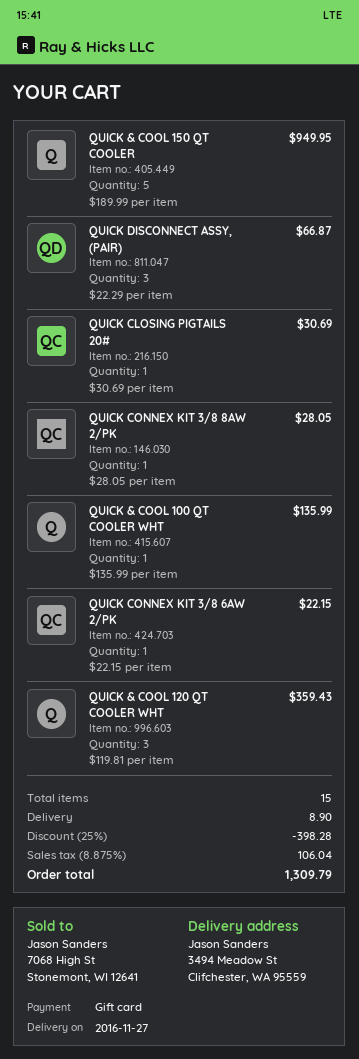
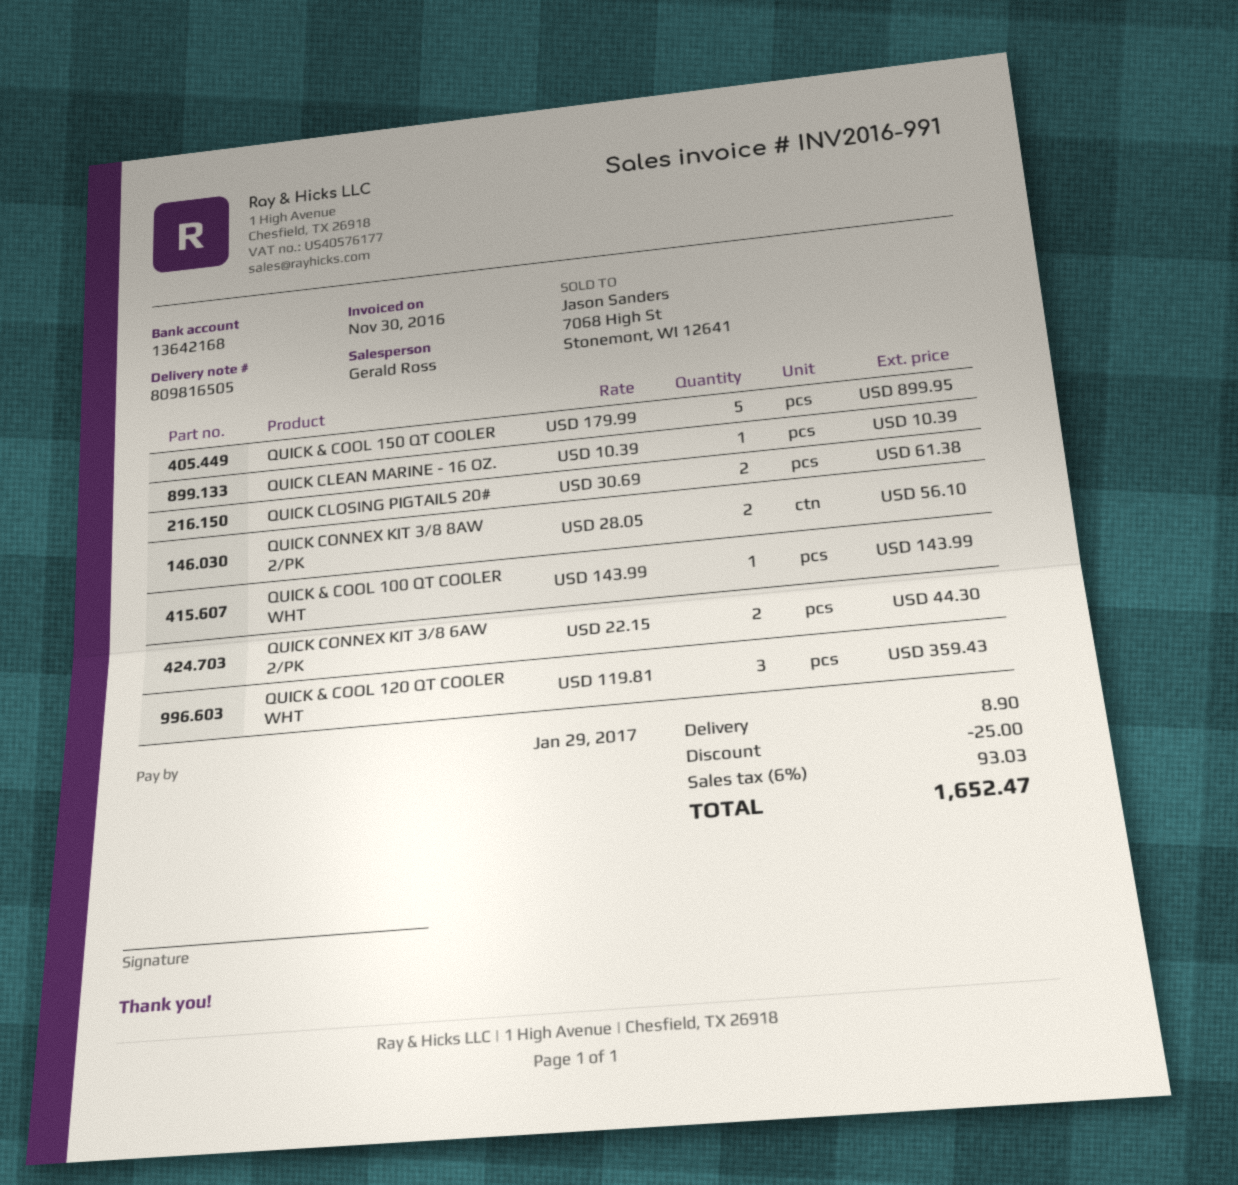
QUICK & COOL 150 QT COOLER: 5 x 189.99 = 949.95 -> 5 x 179.99 = 899.95
QUICK DISCONNECT ASSY, (PAIR): 3 x 22.29 = 66.87 -> none
QUICK CLOSING PIGTAILS 20#: 1 x 30.69 = 30.69 -> 2 x 30.69 = 61.38
QUICK CONNEX KIT 3/8 8AW 2/PK: 1 x 28.05 = 28.05 -> 2 x 28.05 = 56.10
QUICK & COOL 100 QT COOLER WHT: 1 x 135.99 = 135.99 -> 1 x 143.99 = 143.99
QUICK CONNEX KIT 3/8 6AW 2/PK: 1 x 22.15 = 22.15 -> 2 x 22.15 = 44.30
QUICK CLEAN MARINE - 16 OZ.: none -> 1 x 10.39 = 10.39
discount: 398.28 -> 25.00
tax: 8.875% = 106.04 -> 6% = 93.03
total: 1309.79 -> 1652.47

———

-- What you are asked to do --
In the entries above, find each line with the word "QUICK" and return it.

-- Task result --
QUICK & COOL 150 QT COOLER: 5 x 189.99 = 949.95 -> 5 x 179.99 = 899.95
QUICK DISCONNECT ASSY, (PAIR): 3 x 22.29 = 66.87 -> none
QUICK CLOSING PIGTAILS 20#: 1 x 30.69 = 30.69 -> 2 x 30.69 = 61.38
QUICK CONNEX KIT 3/8 8AW 2/PK: 1 x 28.05 = 28.05 -> 2 x 28.05 = 56.10
QUICK & COOL 100 QT COOLER WHT: 1 x 135.99 = 135.99 -> 1 x 143.99 = 143.99
QUICK CONNEX KIT 3/8 6AW 2/PK: 1 x 22.15 = 22.15 -> 2 x 22.15 = 44.30
QUICK CLEAN MARINE - 16 OZ.: none -> 1 x 10.39 = 10.39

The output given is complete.